Identifying and Neutralizing Concepts in Neural Representations

Shauli Ravfogel, Bar-Ilan University
Date: 11:00am - 12:00pm, Feb 29th 2024
Venue: Room 287, Gates Computer Science Building

Abstract

I will introduce a line of works on locating and neutralizing specific concepts in neural models trained on textual data. The first work proposes a concept-neutralization pipeline that involves training linear classifiers and projecting the representations onto their null-space.
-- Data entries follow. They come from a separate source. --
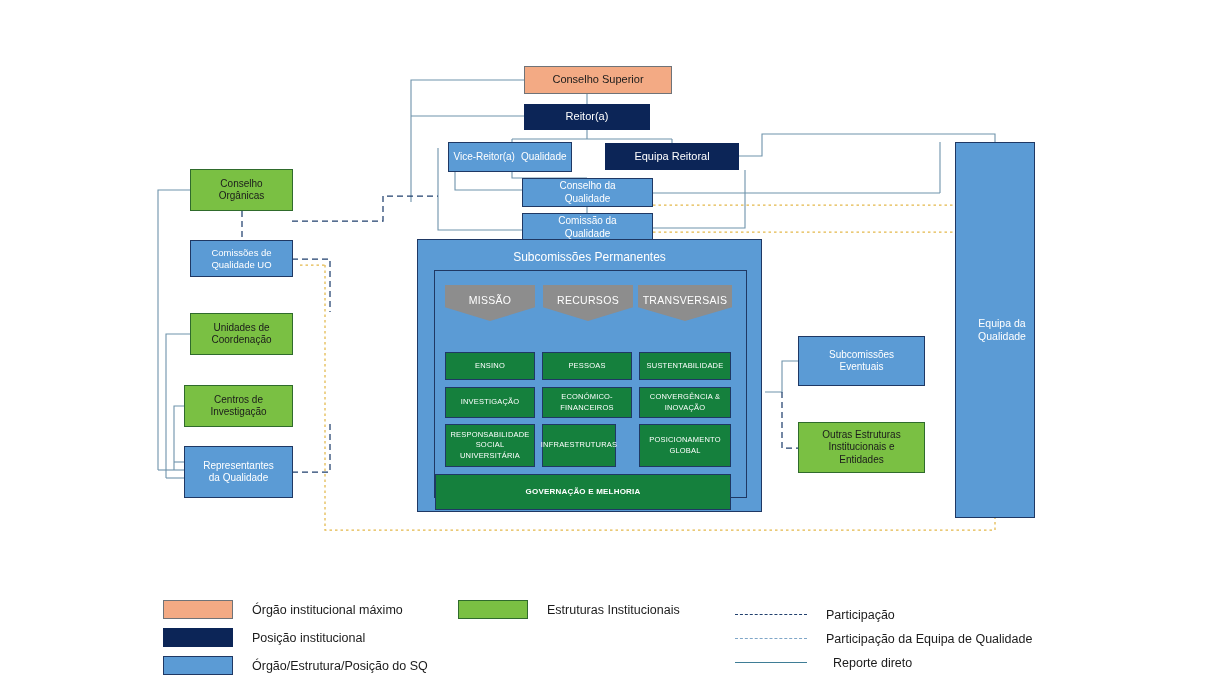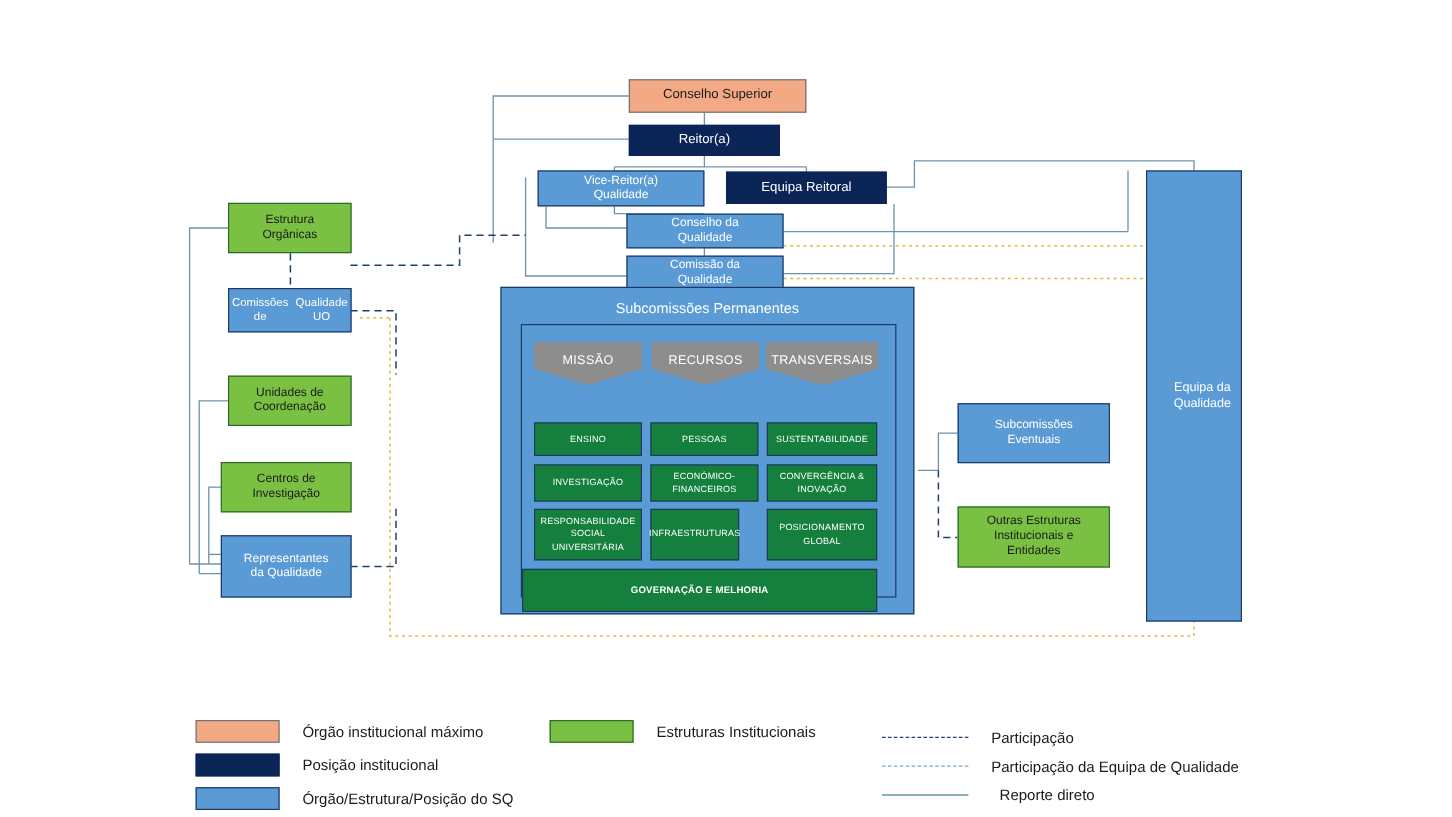"Vice-Reitor(a)" div.box { flex-direction: column -> none; width: 139px -> 124px }
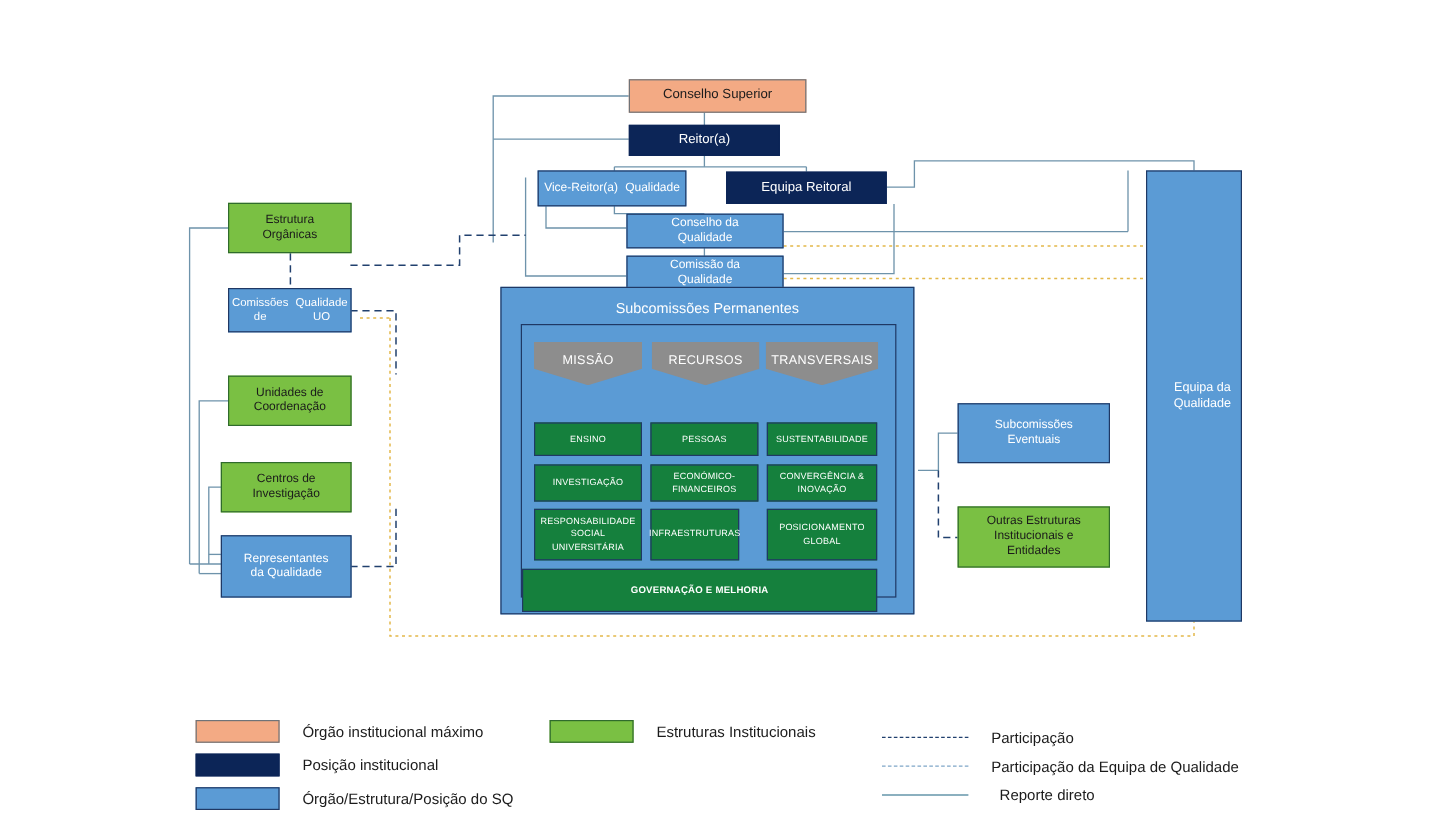"Estrutura" span { text: Estrutura -> Conselho }
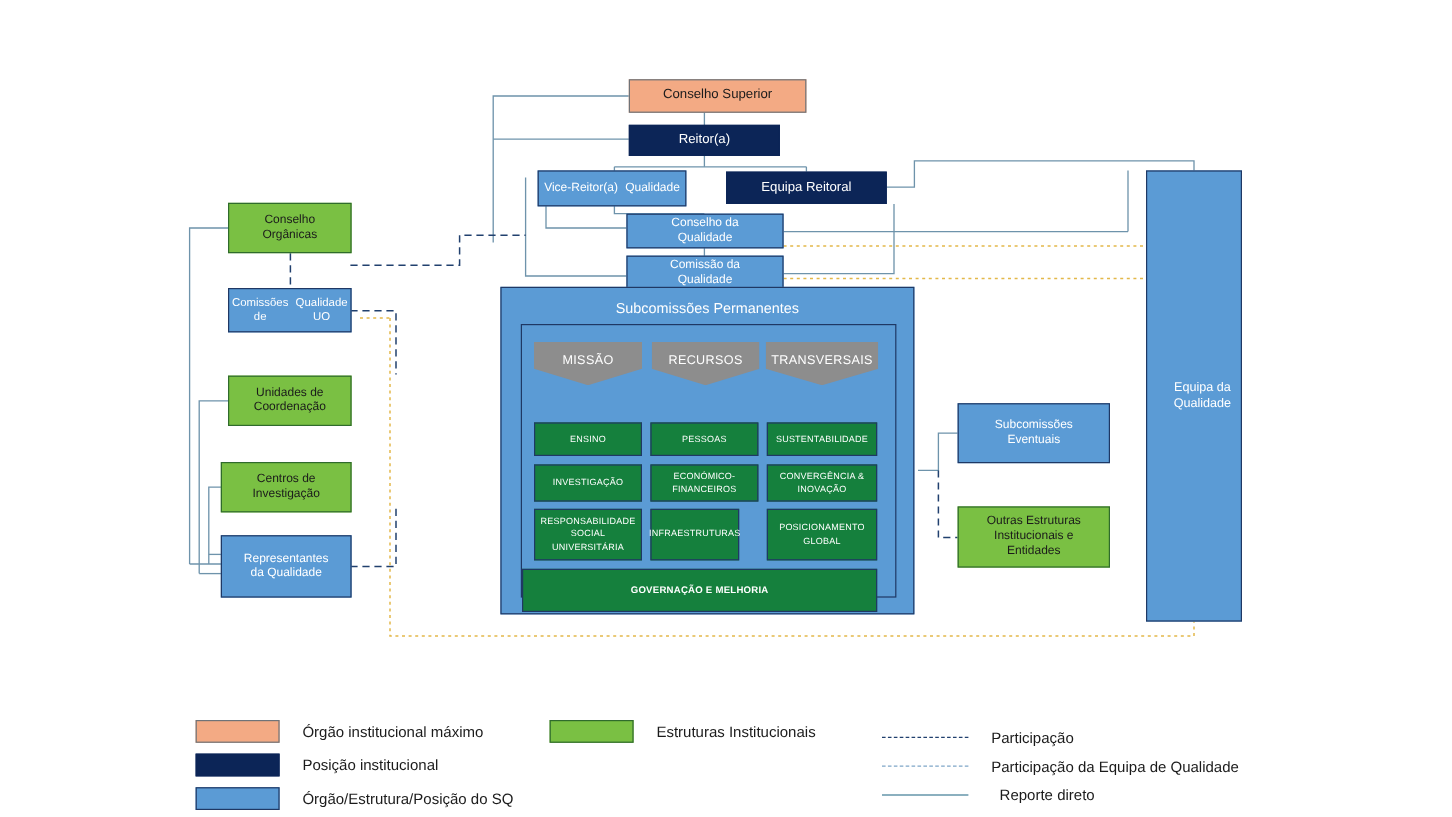"Comissões de" div.box { flex-direction: row -> column }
The second work formulates the problem as a constrained, linear minimax game and derives a closed-form solution for certain objectives, while proposing efficient solutions for others. Both methods are demonstrated to be effective in various use cases, including bias and fairness in word embeddings and multi-class classification. Beyond fairness considerations, I will discuss the promises and limitations associated with the capacity to manipulate LMs through their representations, and the usage of interventions in the representation space as an interpretability and analysis tool.

Bio

I am a final year PhD student in the Natural Language Processing Lab at Bar-Ilan University, advised by professor Yoav Goldberg and supported by the Bloomberg Data Science PhD Fellowship. My research interests lie in representation learning, analysis, and interpretability of neural models, with a focus on controlled representation learning. Particularly, I am interested in the way neural models learn distributed representations that encode structured information, in the way they utillize those representations to solve tasks, and in our ability to control their content and map them back to interpretable concepts. During my PhD I have focused on the envelopment of methods for localizing and editing human-interpretable concepts in neural representations, with some fun linguistic side-tours.